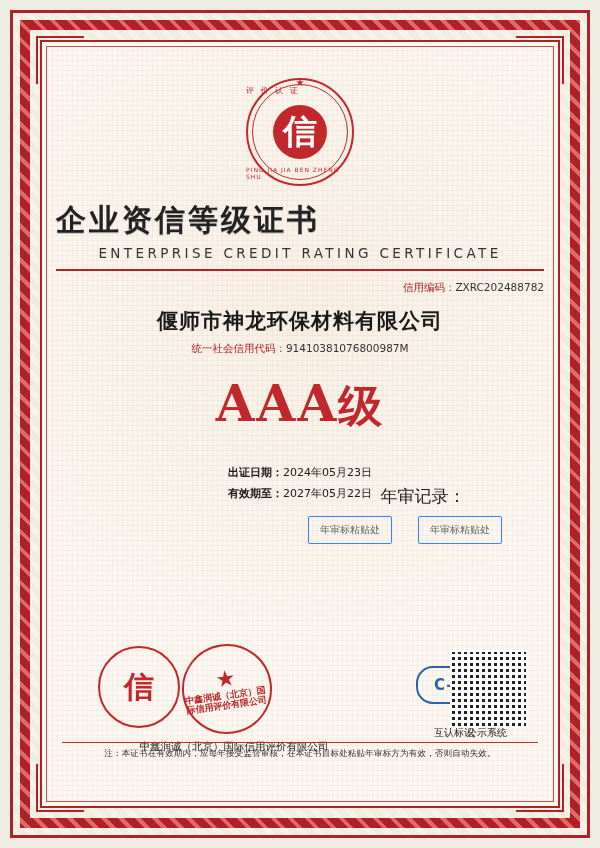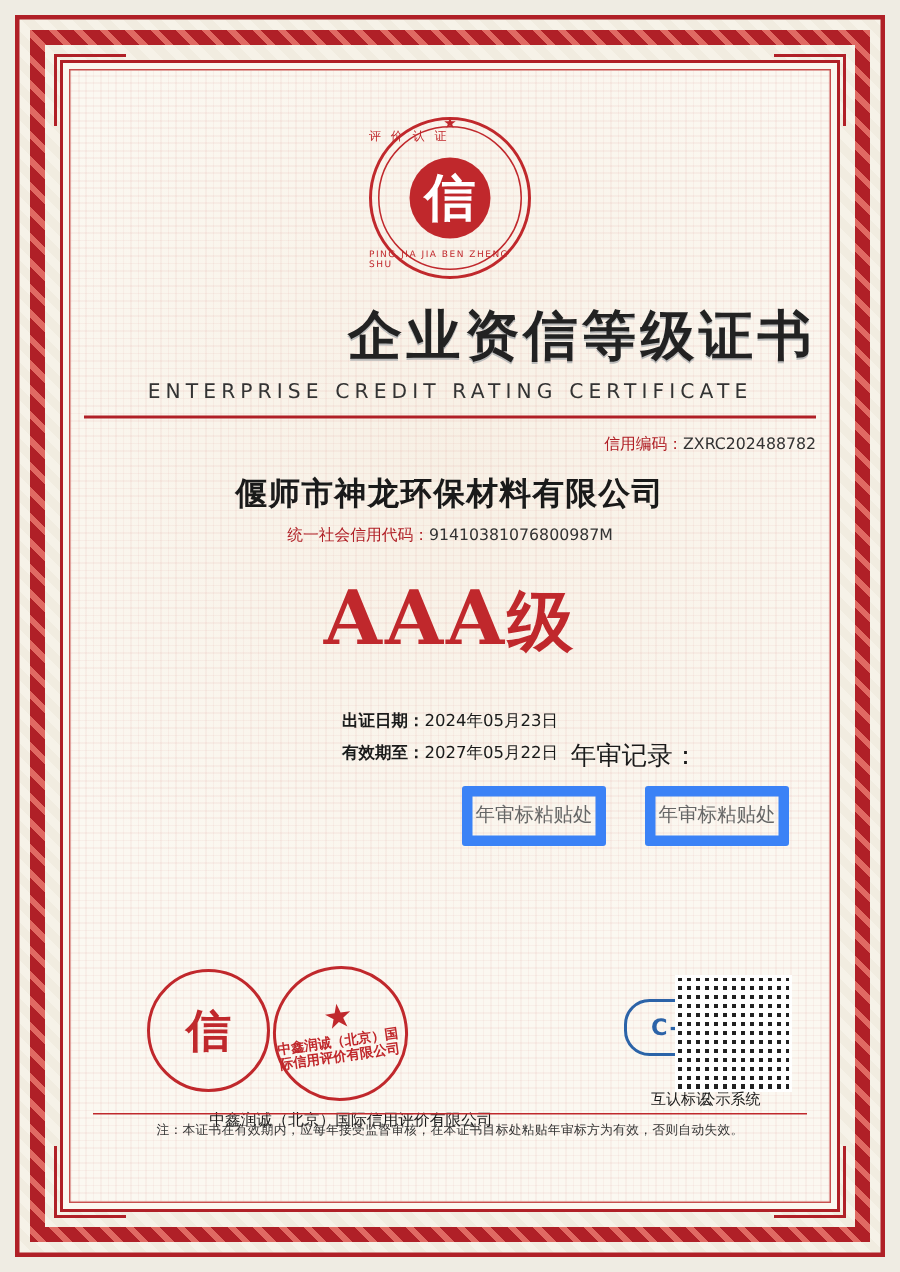--- a/index.html
+++ b/index.html
@@ -87,8 +87,8 @@
   }
 
   .title-cn{
-    text-align:right;
-    font-size:36px;letter-spacing:3px;font-weight:bold;
+    text-align:left;
+    font-size:30px;letter-spacing:3px;font-weight:bold;
     color:#222;
     margin-top:14px;
     font-family:"DejaVu Sans","Liberation Sans",sans-serif;

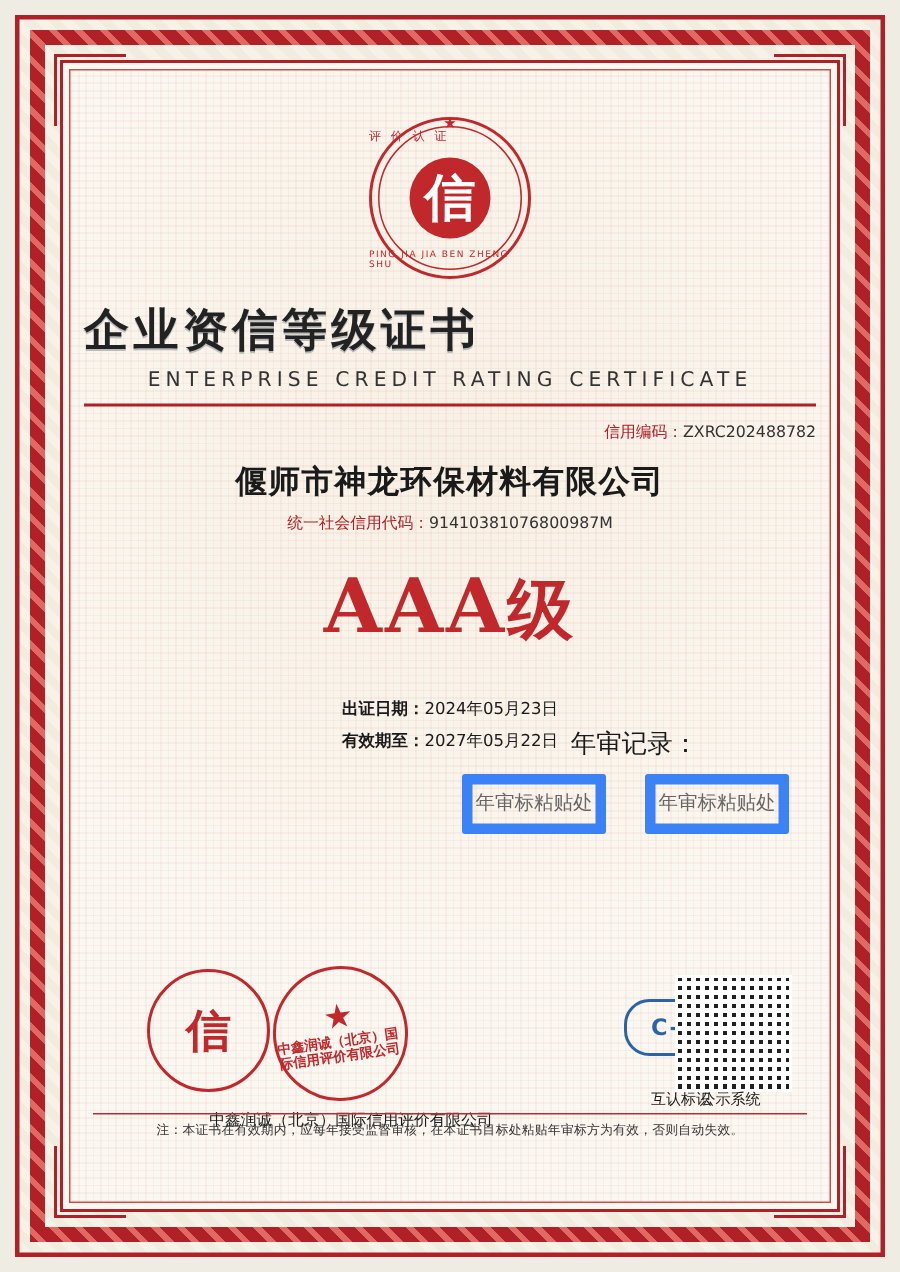--- a/index.html
+++ b/index.html
@@ -139,8 +139,8 @@
   .annual .hd{font-size:17px;font-weight:normal;margin-bottom:3px;}
   .annual .boxes{display:flex;gap:26px;}
   .annual .bx{
-    width:82px;height:26px;border:7px solid #3b82f6;border-radius:2px;
-    font-size:13px;color:#666;display:flex;align-items:center;justify-content:center;
+    width:82px;height:26px;border:1px solid #3b82f6;border-radius:2px;
+    font-size:10px;color:#666;display:flex;align-items:center;justify-content:center;
   }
===
__What is needed__:
Give the data again exactly, without pictures.

__Result of the exercise__:
--- a/index.html
+++ b/index.html
@@ -87,8 +87,8 @@
   }
 
   .title-cn{
-    text-align:right;
-    font-size:36px;letter-spacing:3px;font-weight:bold;
+    text-align:left;
+    font-size:30px;letter-spacing:3px;font-weight:bold;
     color:#222;
     margin-top:14px;
     font-family:"DejaVu Sans","Liberation Sans",sans-serif;

--- a/index.html
+++ b/index.html
@@ -139,8 +139,8 @@
   .annual .hd{font-size:17px;font-weight:normal;margin-bottom:3px;}
   .annual .boxes{display:flex;gap:26px;}
   .annual .bx{
-    width:82px;height:26px;border:7px solid #3b82f6;border-radius:2px;
-    font-size:13px;color:#666;display:flex;align-items:center;justify-content:center;
+    width:82px;height:26px;border:1px solid #3b82f6;border-radius:2px;
+    font-size:10px;color:#666;display:flex;align-items:center;justify-content:center;
   }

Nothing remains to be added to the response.